A spokesperson from the White House replied to Zuckerberg’s letter, stating the administration at the time was encouraging “responsible measures to safeguard public health.”

“Our stance has been consistent and clear: we think tech companies and other private actors should take into account the effects their actions have on the American people, while making independent choices about the information they present, ” according to the spokesperson.

Zuckerberg also noted in the communication that the FBI alerted his company about possible Russian disinformation regarding Hunter Biden and Burisma affecting the 2020 election.

That fall, Zuckerberg said, his team temporarily demoted a New York Post report accusing the Biden family of corruption while their fact-checkers could review the story.

Zuckerberg stated that since then, it has “been made clear that the reporting was not Russian disinformation, and in hindsight, we should not have reduced its visibility.”

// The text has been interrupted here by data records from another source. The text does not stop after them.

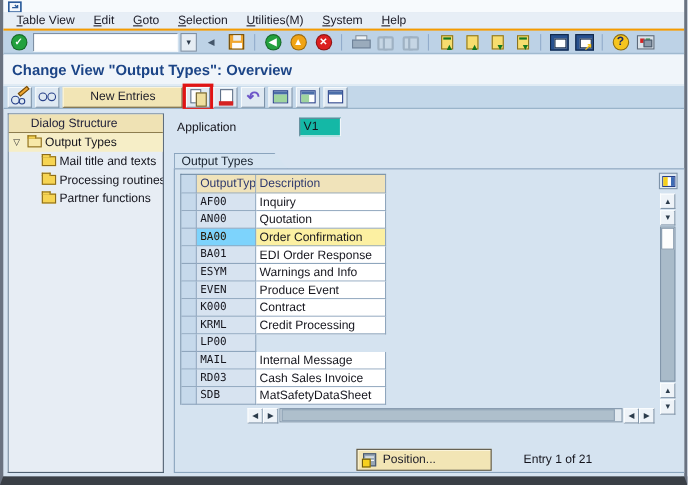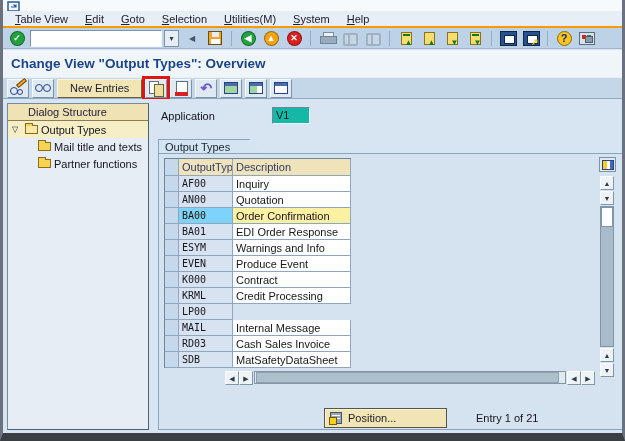--- a/index.html
+++ b/index.html
@@ -54,21 +54,21 @@
   .custom::before { content:""; position:absolute; left:2px; top:2px; width:4px; height:4px; background:#d42222; box-shadow:5px 0 0 #1e8a2e; }
   .custom::after { content:""; position:absolute; right:1px; bottom:1px; width:6px; height:5px; background:#8b99a9; border:1px solid #4e5d6e; }
 
   
   .title-row { position:absolute; left:0; top:50px; right:0; height:27px; background:#f0f5fa; }
   .page-title { position:absolute; left:8px; top:6px; font-size:13.5px; font-weight:bold; color:#1c4587; }
   .app-toolbar { position:absolute; left:0; top:77px; right:0; height:22px; background:#c3d7e9;
     border-top:1px solid #e8f0f7; border-bottom:1px solid #8fa9c2; display:flex; align-items:center; padding-left:4px; gap:3px; }
   .abtn { height:19px; min-width:22px; background:#dfe9f2; border:1px solid #7d93a9; border-top-color:#f6fafc; border-left-color:#f6fafc;
     display:flex; align-items:center; justify-content:center; position:relative; }
-  .abtn.text { padding:0 12px; background:#f2e5b5; border-color:#6e6040; border-top-color:#fbf4da; border-left-color:#fbf4da;
+  .abtn.text { padding:0 24px; background:#f2e5b5; border-color:#6e6040; border-top-color:#fbf4da; border-left-color:#fbf4da;
     font-size:11px; color:#1c1c28; }
   .hl-ring { position:absolute; left:-4px; top:-4px; right:-4px; bottom:-4px; border:3px solid #e01414; }
   .pencil-glasses { width:16px; height:15px; position:relative; }
   .pencil-glasses::before { content:""; position:absolute; left:0; bottom:1px; width:6px; height:6px; border:1.5px solid #28418a; border-radius:50%;
     box-shadow:7px 0 0 -1.5px #28418a00; }
   .pencil-glasses .g2 { position:absolute; left:7px; bottom:1px; width:6px; height:6px; border:1.5px solid #28418a; border-radius:50%; }
   .pencil-glasses .pen { position:absolute; right:-1px; top:0px; width:11px; height:4px; background:#f0a62e; border:1px solid #6e4a10; transform:rotate(-40deg); }
   .glasses { width:16px; height:9px; position:relative; }
   .glasses::before,.glasses::after { content:""; position:absolute; top:0; width:6px; height:6px; border:1.5px solid #28418a; border-radius:50%; }
   .glasses::before { left:0; } .glasses::after { right:0; }
@@ -286,20 +286,24 @@
         <span class="expander">▽</span>
         <span class="folder open"></span>
         <span class="tree-label">Output Types</span>
       </div>
       <div class="tree-row child">
         <span class="folder"></span>
         <span class="tree-label">Mail title and texts</span>
       </div>
       <div class="tree-row child">
         <span class="folder"></span>
+        <span class="tree-label">Processing routines</span>
+      </div>
+      <div class="tree-row child">
+        <span class="folder"></span>
         <span class="tree-label">Partner functions</span>
       </div>
     </div>
 
     <div class="field-label">Application</div>
     <div class="field-value">V1</div>
 
     <div class="tab">Output Types</div>
     <div class="groupbox">
 

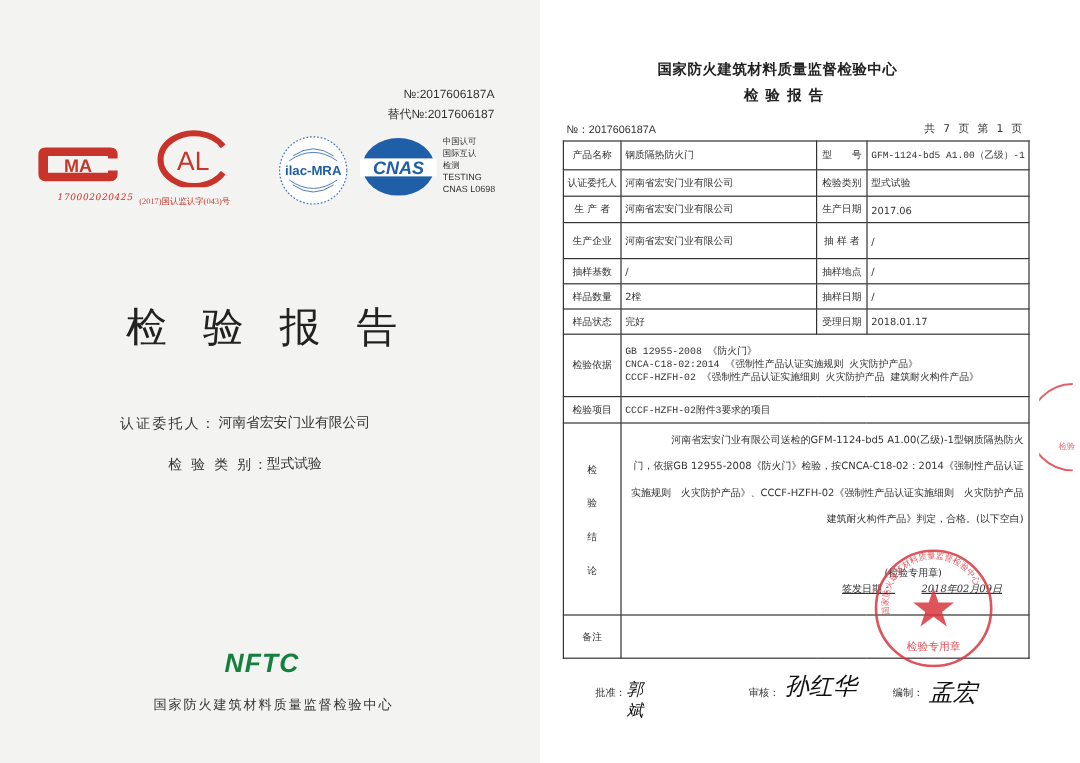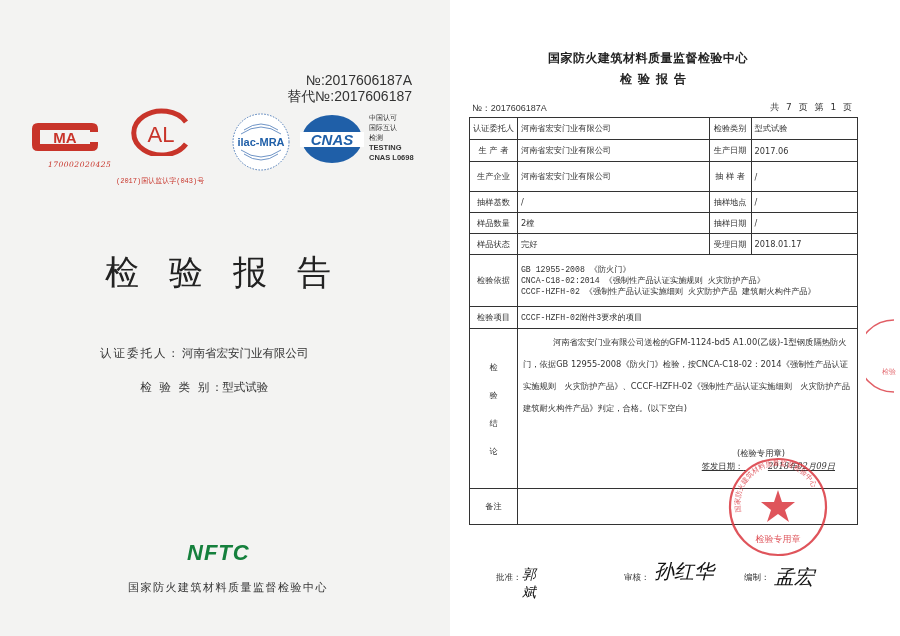--- a/index.html
+++ b/index.html
@@ -1,30 +1,30 @@
 <!DOCTYPE html>
 <html><head>
   <meta charset="utf-8">
   <style>
     * { margin: 0; padding: 0; box-sizing: border-box; }
     html, body { width: 900px; height: 636px; background: #ffffff; overflow: hidden; }
     body { position: relative; font-family: "DejaVu Sans", sans-serif; color: #222; }
 
     
     .cover { position: absolute; left: 0; top: 0; width: 450px; height: 636px; background: #f3f3f2; }
-    .cover-no { position: absolute; right: 38px; top: 72px; font-size: 14px; text-align: right; line-height: 16px; color: #333; font-family: "Liberation Sans", sans-serif; }
+    .cover-no { position: absolute; right: 38px; top: 72px; font-size: 10px; text-align: right; line-height: 16px; color: #333; font-family: "Liberation Sans", sans-serif; }
     .logo { position: absolute; }
     .cma-logo { left: 30px; top: 120px; width: 70px; height: 34px; }
     .cma-caption { position: absolute; left: 48px; top: 160px; font-size: 7.5px; color: #c8342a; font-family: "DejaVu Serif", serif; letter-spacing: 0.5px; font-style: italic; }
     .cal-logo { left: 128px; top: 108px; width: 66px; height: 48px; }
-    .cal-caption { position: absolute; left: 116px; top: 176px; font-size: 7px; color: #c8342a; font-family: Liberation Mono, monospace; }
+    .cal-caption { position: absolute; left: 116px; top: 163px; font-size: 7px; color: #c8342a; font-family: Liberation Serif, serif; }
     .ilac-logo { left: 231px; top: 112px; width: 60px; height: 60px; }
     .cnas-logo { left: 300px; top: 113px; width: 64px; height: 52px; }
     .cnas-text { position: absolute; left: 369px; top: 113px; font-size: 7px; line-height: 10px; color: #333; }
-    .cnas-text .en { font-family: "Liberation Sans", sans-serif; font-weight: bold; font-size: 7.5px; }
+    .cnas-text .en { font-family: "Liberation Sans", sans-serif; font-weight: normal; font-size: 7.5px; }
 
     .cover-title { position: absolute; left: 105px; top: 250px; font-size: 34px; letter-spacing: 30px; color: #222; font-weight: normal; }
     .cover-fields { position: absolute; left: 100px; top: 346px; font-size: 11.5px; color: #333; }
     .cf-row { display: flex; margin-bottom: 19px; line-height: 15px; justify-content: center; }
     .cf-label { width: 82px; letter-spacing: 2px; white-space: nowrap; }
     .cf-value { font-family: "Liberation Sans", "DejaVu Sans", sans-serif; }
     .cf-value .mono { font-family: "Liberation Mono", monospace; font-size: 11px; }
     .nftc { position: absolute; left: 187px; top: 540px; font-family: "Liberation Sans", sans-serif; font-size: 22px; font-weight: bold; font-style: italic; color: #15803d; letter-spacing: 1px; }
     .cover-org { position: absolute; left: 128px; top: 580px; font-size: 11px; letter-spacing: 1.5px; color: #333; }
 
@@ -35,21 +35,21 @@
     .r-no { position: absolute; left: 22px; top: 102px; font-size: 9px; font-family: "Liberation Sans", sans-serif; color: #333; }
     .r-page { position: absolute; right: 46px; top: 101px; font-size: 9px; letter-spacing: 2px; color: #333; }
 
     table.rt { position: absolute; left: 19px; top: 117px; width: 389px; border-collapse: collapse; font-size: 8.2px; color: #333; }
     table.rt td { border: 1.3px solid #333; padding: 0 3px; vertical-align: middle; }
     td.lbl { text-align: center; white-space: nowrap; width: 47px; padding: 0 1px; }
     td.lbl2 { text-align: center; white-space: nowrap; width: 42px; padding: 0 1px; }
     .mono { font-family: "Liberation Mono", monospace; }
     .basis-line { line-height: 11px; white-space: nowrap; }
     .concl { font-size: 8.3px; line-height: 22px; padding: 2px 4px 0 5px !important; vertical-align: top !important; position: relative; }
-    .concl p { text-indent: 30px; }
+    .concl p { text-indent: 30px; text-align: right; }
     .concl-seal { text-align: right; padding-right: 68px; margin-top: 28px; line-height: 12px; }
     .concl-date { text-align: right; padding-right: 18px; line-height: 14px; text-decoration: underline; }
     .vert { line-height: 28px; text-align: center; }
     .stamp { position: absolute; left: 273px; top: 452px; width: 110px; height: 110px; pointer-events: none; }
     .stamp-edge { position: absolute; left: 416px; top: 316px; width: 40px; height: 80px; }
 
     .signs { position: absolute; left: 46px; top: 568px; font-size: 8.5px; color: #333; width: 390px; height: 40px; }
     .sign { position: absolute; top: 4px; }
     .sig { position: absolute; font-family: "DejaVu Serif", serif; font-style: italic; color: #111; }
   </style>
@@ -114,20 +114,26 @@
 </div>
 
 <div class="report">
   <div class="r-org">国家防火建筑材料质量监督检验中心</div>
   <div class="r-title">检验报告</div>
   <div class="r-no">№：2017606187A</div>
   <div class="r-page">共 7 页 第 1 页</div>
 
   <table class="rt">
     <tbody>
+        <tr style="height:24px">
+      <td class="lbl">产品名称</td>
+      <td style="width:166px">钢质隔热防火门</td>
+      <td class="lbl2">型　　号</td>
+      <td class="mono" style="font-size:8px;white-space:nowrap">GFM-1124-bd5 A1.00（乙级）-1</td>
+    </tr>
     <tr style="height:22px">
       <td class="lbl">认证委托人</td>
       <td>河南省宏安门业有限公司</td>
       <td class="lbl2">检验类别</td>
       <td>型式试验</td>
     </tr>
     <tr style="height:22px">
       <td class="lbl">生 产 者</td>
       <td>河南省宏安门业有限公司</td>
       <td class="lbl2">生产日期</td>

Meta has since updated its policies and procedures to “make sure this doesn’t happen again” and will not reduce the visibility of content in the US pending fact-checking.

In the letter to the House Judiciary Committee, Zuckerberg stated he will not repeat actions he took in 2020 when he assisted “election infrastructure.”

“The idea here was to make sure local election jurisdictions across the country had the resources they needed to facilitate safe voting during a pandemic,” said the Meta CEO.

Zuckerberg said the initiatives were intended to be neutral but said “some people believed this work benefited one party over the other.” He stated his goal is to be “impartial” so will not be “a similar contribution this cycle.”

The GOP members on the House Judiciary Committee posted the letter on X and said Zuckerberg “has admitted that the Biden-Harris administration pressured Facebook to restrict American content, Facebook restricted content, and Facebook throttled the Hunter Biden laptop story.”

The Meta chief has long been under scrutiny from congressional Republicans, who have claimed Facebook and other large technology platforms of being biased against conservatives. While Zuckerberg has emphasized that Meta enforces its rules impartially, the perception has gained a firm foothold in conservative communities. Republican lawmakers have specifically scrutinized Facebook’s decision to restrict a New York Post story about Hunter Biden.

In testimony before Congress in the past years, Zuckerberg has sought to close the gap between his social media company and policymakers to limited success.

In a 2020 Senate hearing, Zuckerberg admitted that many of Facebook’s employees are liberal. But he held that the company ensures political bias does not influence its decisions.

In addition, he said Facebook’s content moderators, many of whom are outsourced, are based worldwide and “our global team better represents the diversity of the community we serve than just the full-time employee base in our headquarters in the Bay Area.”

In June of this year, in a victory for the administration, the Supreme Court ruled 6-3 that the claimants in a case accusing the federal government of censoring conservative voices on social media had no legal standing.

Writing for the majority, Justice Amy Coney Barrett stated, “to prove standing, the plaintiffs must demonstrate a substantial risk that, in the immediate future, they will experience harm that is traceable to a government defendant.” Coney Barrett continued, “since no plaintiff met this burden, none has standing to seek a preliminary injunction.”